À cet instant, une chanson que lui chantait sa mère lorsqu'elle était petite pour la réconforter faisait écho dans sa tête ; elle se mit à en réciter les paroles, la voix déchirée par les sanglots.

...

Nourris-moi de ta lumière dans le noir

Nourris-moi de ton courage dans la peur

Du soleil levant jusque tard le soir

Que ton courage soit mien à toute heure

O entend ma prière Lyra

...

Entends ma prière... Lyra...répéta la jeune fille, froissant le visage. Pourquoi elle ? Pourquoi la déesse de la terre ? Celle-là même à cause de qui nous sommes obligés de mentir depuis la fin de la guerre. Pourquoi mère nous contraint-elle à croire en cette déesse pour qui nous vivons dans la peur de se faire occire ? Elle est consciente de l'inquisition menée par le Saint Temple contre ceux qui louent les Dieux interdits. Elle fut arrachée de ses pensées par le silence de la nuit et les cliquetis des pas de l'âne qui s'étaient fait plus denses. Je suis arrivée si loin sans m'en rendre compte, pensa la jeune fille.

—    Quelle étourdie je fais, dit-elle en essuyant ses larmes.

Hélène était déjà assez loin de la ville. Elle avait pénétré depuis peu dans la forêt qui bordait le chemin. Il lui restait à peu près deux ou trois heures de trajet lorsqu'elle se dit : suis-je obligé de rentrer ? Je n'y avais jamais pensé, avant mais qu'est ce qui m'oblige réellement à rentrer aujourd'hui ? Ni même un autre jour d'ailleurs... Je ne suis plus une enfant et je sais faire bon nombre de choses ! Pourquoi devrais-je continuer à laisser mère diriger ma vie ? Je pourrais aspirer à une vie meilleure, qu'est-ce qui me l'interdit. Je pourrais faire demi-tour et rentrer au royaume... Je pourrais aller dans un autre royaume et prendre un nouveau départ... Connaître le bonheur... Vivre !
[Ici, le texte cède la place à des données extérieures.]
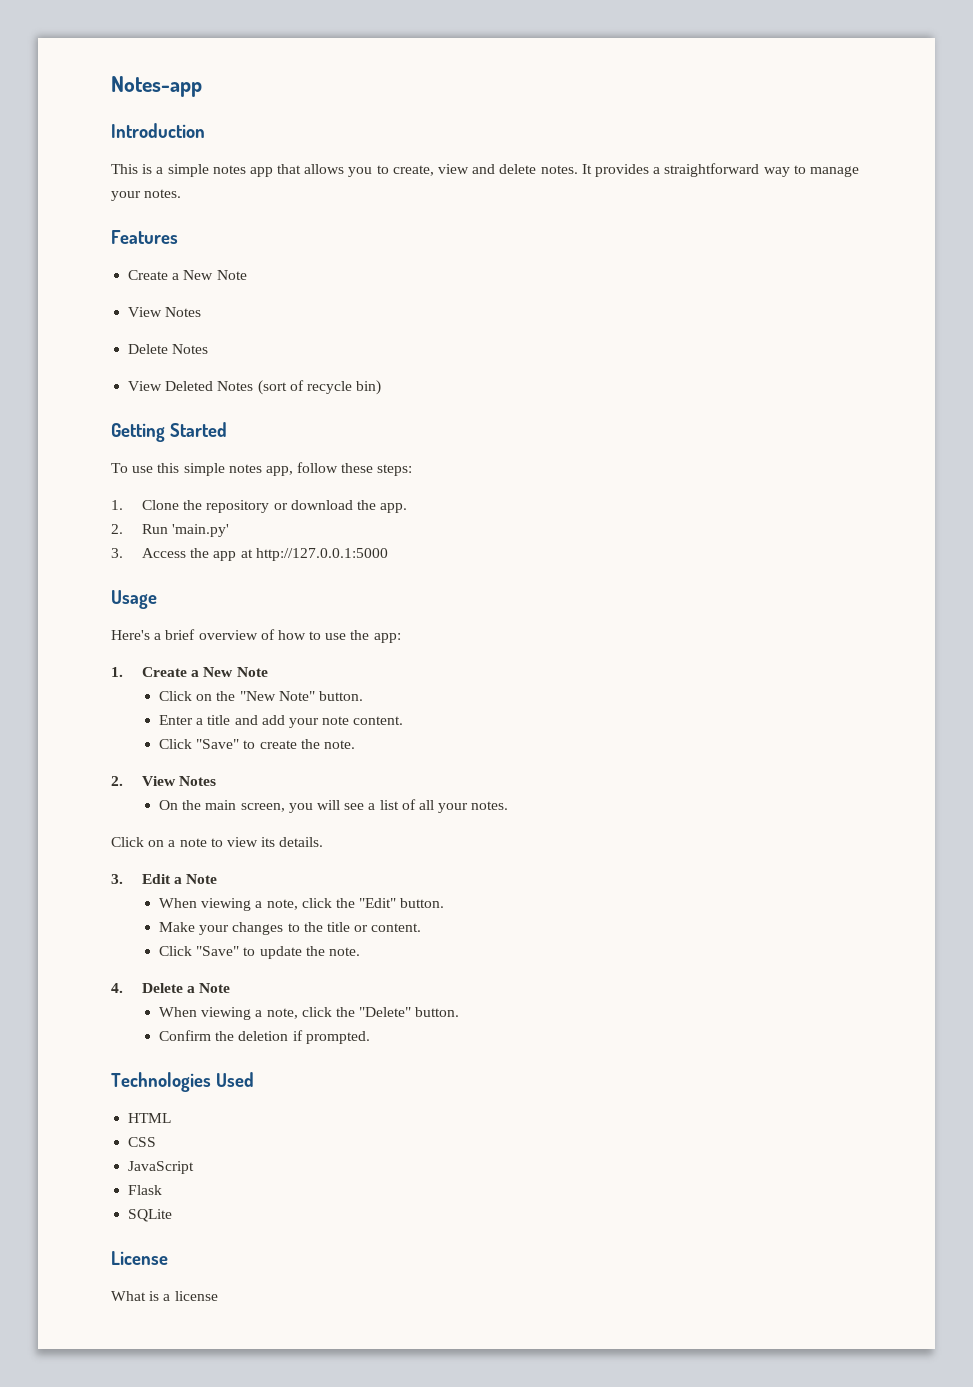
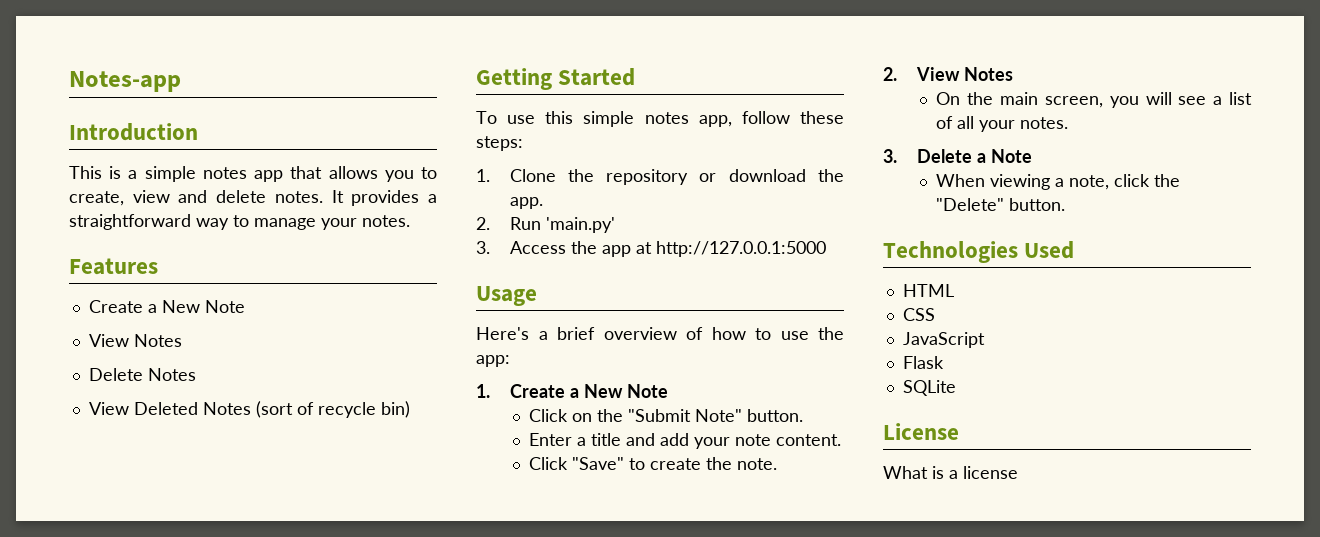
- Click on the "New Note" button.
+ Click on the "Submit Note" button.
- Click on a note to view its details.
- 3. Edit a Note
- When viewing a note, click the "Edit" button.
- Make your changes to the title or content.
- Click "Save" to update the note.
- 4. Delete a Note
+ 3. Delete a Note
- Confirm the deletion if prompted.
Prise dans une colère intense, elle se mit à hurler de toutes ses forces :

—    Soyez tous maudits, Dieux de malheur, soyez maudits ! Tous autant que vous êtes soyez maudits ! Oui, Lyra soit maudite !

Ce ne fut qu'après cette dernière phrase, que la parole lui fut soudainement arrachée. Sa gorge se noua, une lumière rougeâtre y apparut. Elle cracha du sang et eu du mal à respirer pendant un long moment. Tous les mots de colère qu'elle voulait prononcer ne sortirent plus.
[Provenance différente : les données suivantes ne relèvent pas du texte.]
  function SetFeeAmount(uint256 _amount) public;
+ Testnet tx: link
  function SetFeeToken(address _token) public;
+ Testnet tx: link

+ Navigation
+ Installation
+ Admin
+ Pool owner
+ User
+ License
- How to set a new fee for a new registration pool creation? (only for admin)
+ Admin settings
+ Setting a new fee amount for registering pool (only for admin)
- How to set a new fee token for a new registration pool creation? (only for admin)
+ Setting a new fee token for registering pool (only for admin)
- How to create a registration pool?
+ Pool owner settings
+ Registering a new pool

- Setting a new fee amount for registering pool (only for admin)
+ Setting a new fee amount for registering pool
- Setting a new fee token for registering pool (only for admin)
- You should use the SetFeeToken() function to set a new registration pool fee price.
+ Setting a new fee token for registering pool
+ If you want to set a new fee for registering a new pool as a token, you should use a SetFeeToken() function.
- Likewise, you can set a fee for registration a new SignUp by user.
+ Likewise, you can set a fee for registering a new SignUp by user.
—     Un sort de constriction ? Alors comme ça elle a utilisé la magie sur moi...dit-elle en esquissant un sourire de peine. Un sortilège capable d'entraîner la mort sur sa propre fille... Tout ça par dévotion pour cette mau...

Elle s'interrompit d'elle-même par crainte de déclencher à nouveau le sortilège. Au même moment, elle entendit du bruit en provenance du bois et vit deux orbes écarlate s'allumer. Son cœur cessa de battre un instant tandis que la peur lui glaça le dos. Prise de peur, elle prit la faucille posée à côté d'elle. La montée d'adrénaline perturbait ses pensées. La lune se dévoila de derrière les nuages et fit lumière dans le bois.
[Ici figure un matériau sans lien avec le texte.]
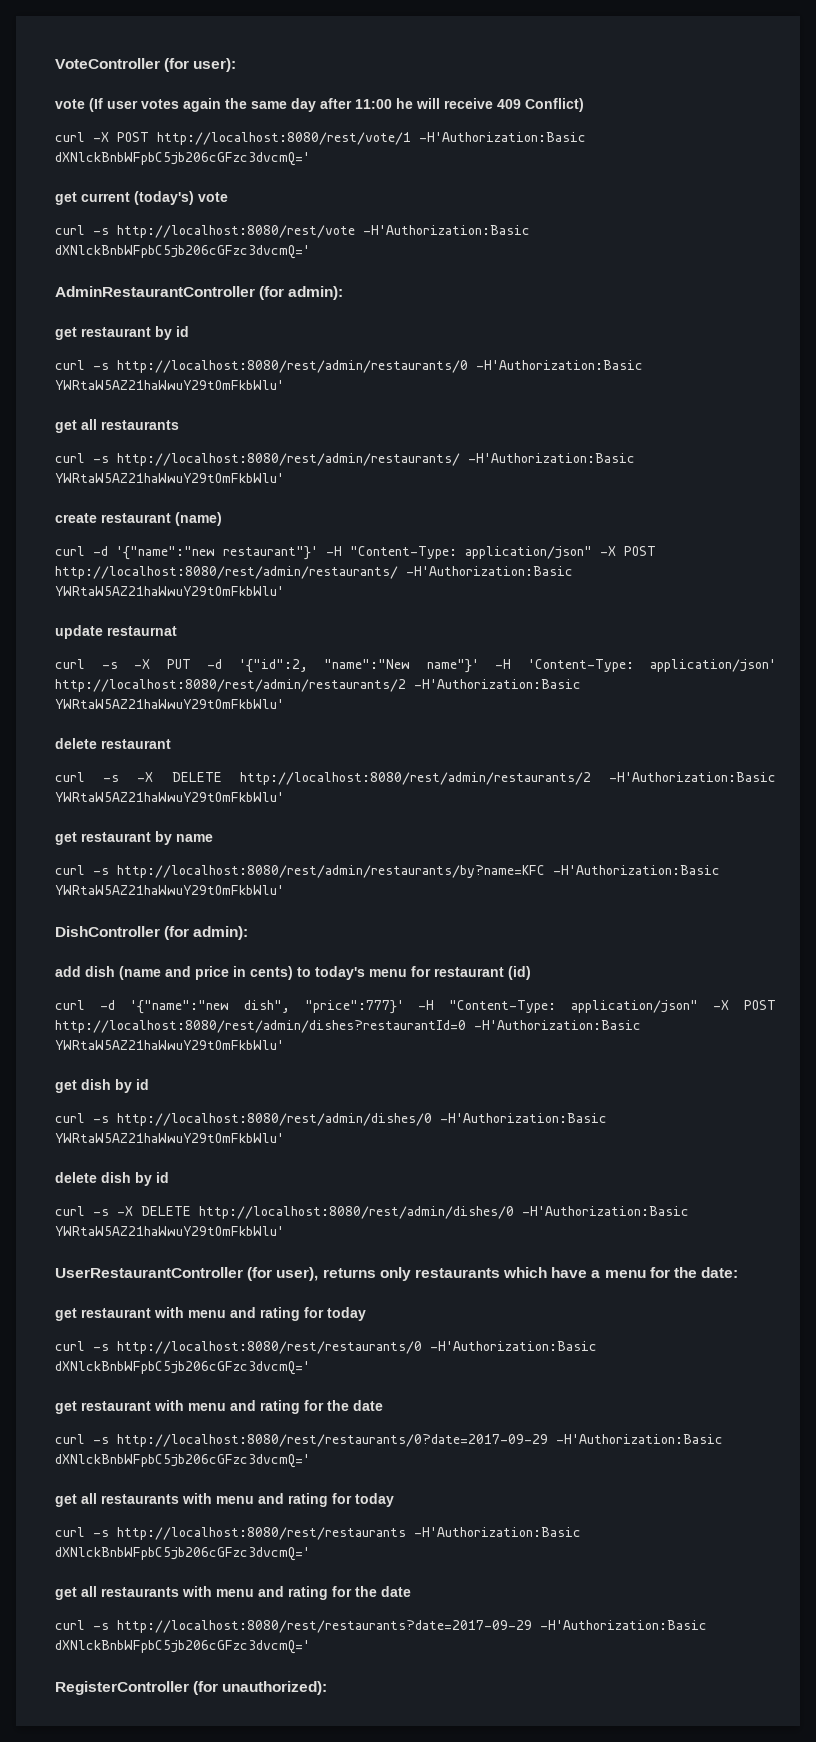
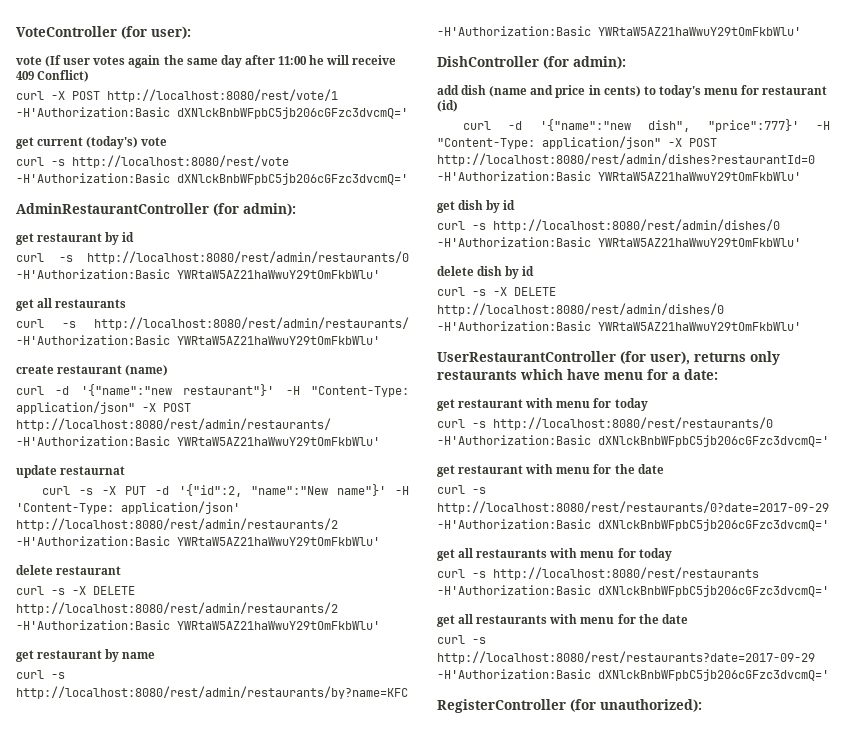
- UserRestaurantController (for user), returns only restaurants which have a menu for the date:
+ UserRestaurantController (for user), returns only restaurants which have menu for a date:
- get restaurant with menu and rating for today
+ get restaurant with menu for today
- get restaurant with menu and rating for the date
+ get restaurant with menu for the date
- get all restaurants with menu and rating for today
+ get all restaurants with menu for today
- get all restaurants with menu and rating for the date
+ get all restaurants with menu for the date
Un homme grand bâti en force par des muscles puissants et à la carrure colossale se tenait devant elle. Ses yeux rouges ardents donnaient de la profondeur à son regard scrutateur. Son visage était ferme et sa chevelure noire était abondante. Son allure pâle le rendait lugubre.

Contre toutes attentes, il s'écroula et s'affala au sol.

Le cœur battant à en rompre, elle s'empara de la lampe qui lui permettait d'éclairer son chemin. Elle descendit ensuite de sa carriole et avança vers l'homme. De près, elle se rendit compte que l'homme était sans vêtement. Son corps nu, recouvert de sang et de blessures, gisait sur le sol. Elle ramassa un bout de bois et le lui cogna sur la tête : aucune réaction. Sa respiration s'emballa. Serait-il mort ? se demanda-t-elle. Elle s'accroupi et le mit avec grand-peine sur le dos. Elle posa son oreille sur sa poitrine et entendit ainsi de légers battements marteler sa cage thoracique. Pour une raison qui lui échappait, cela la rassurait. Malgré les rudesses de ses traits, le visage de cet homme l'apaisait. Une blessure de laquelle s'échappait une grande quantité de sang lui lacerait l'abdomen. Il va mourir si je laisse là, se dit-elle. Elle respira un grand coup et se résolu à l'emmener à Baldhyr.